THE INPUT:
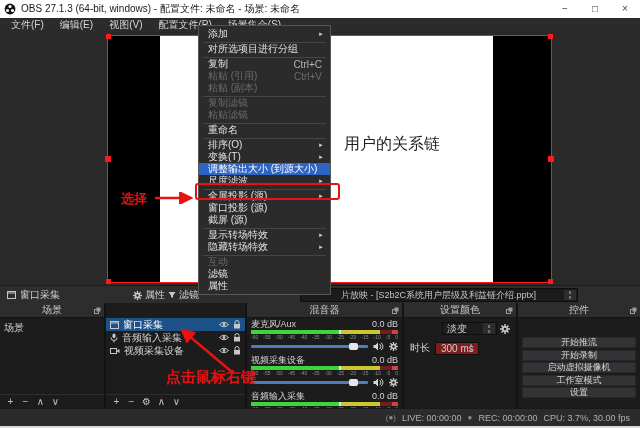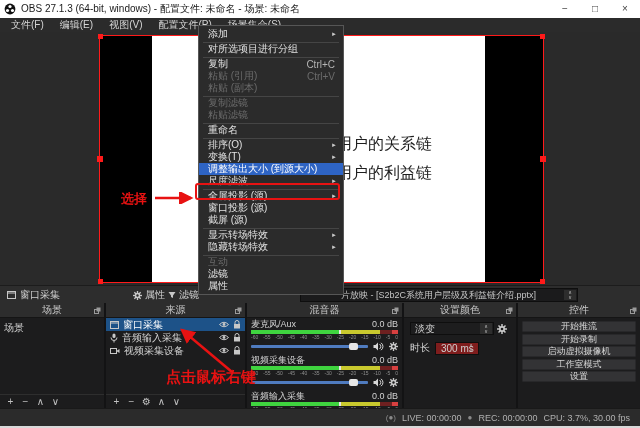"添加" .ctxmenu { width: 146px -> 133px }
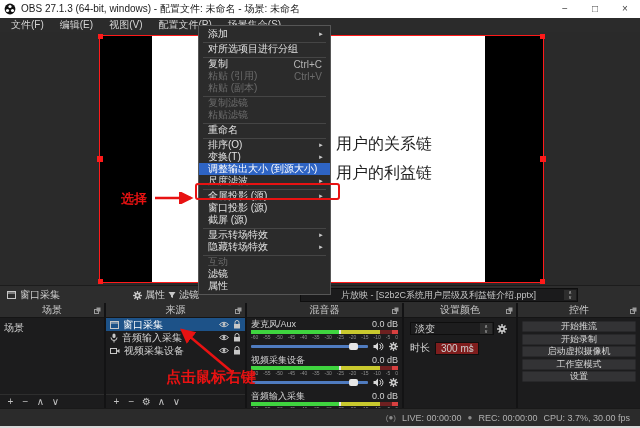"用户的关系链" .preview { left: 0 -> 8px }
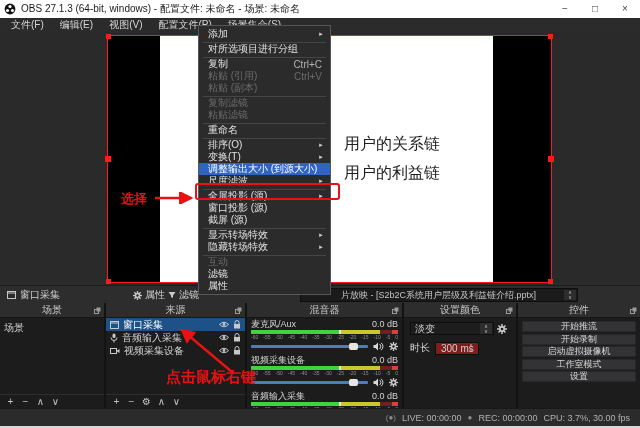"用户的利益链" div.slide-line { html: <div>用户的利益链</div> -> none }
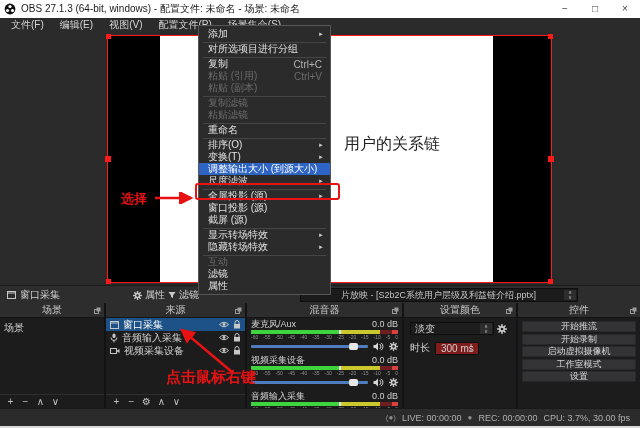"来源" div.phead { html: <div> <span>来源</span> <span> <svg> <rect></rect> <rect></rect> </svg> </span> </div> -> none }
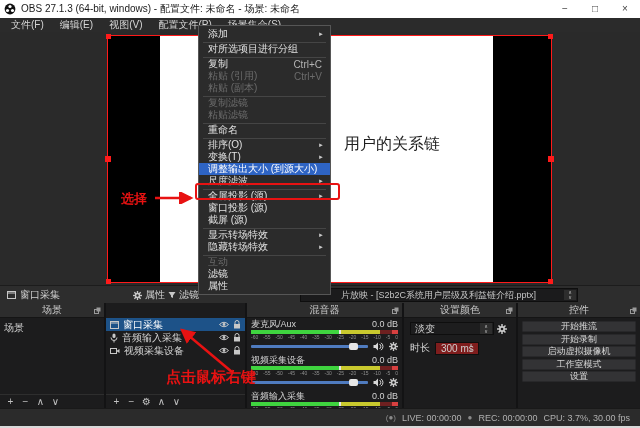"淡变" .trow1 { margin-left: none -> 32px }
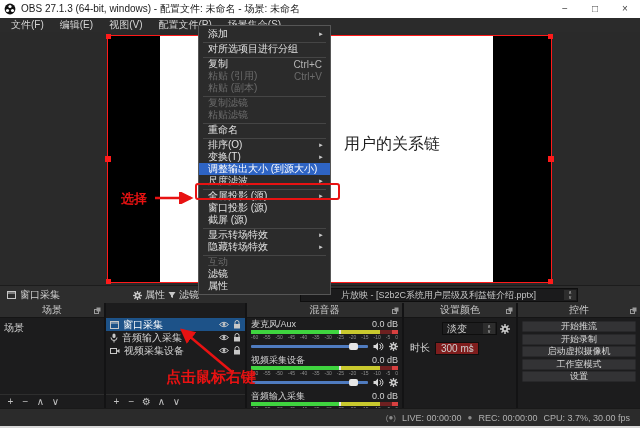"开始推流" .ctrlbody { margin-top: none -> 16px }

TASK BRIEF: Transcribe each line above verbatim, with the pictures left out.

OUTPUT FOR THIS EXERCISE:
"添加" .ctxmenu { width: 146px -> 133px }
"用户的关系链" .preview { left: 0 -> 8px }
"用户的利益链" div.slide-line { html: <div>用户的利益链</div> -> none }
"来源" div.phead { html: <div> <span>来源</span> <span> <svg> <rect></rect> <rect></rect> </svg> </span> </div> -> none }
"淡变" .trow1 { margin-left: none -> 32px }
"开始推流" .ctrlbody { margin-top: none -> 16px }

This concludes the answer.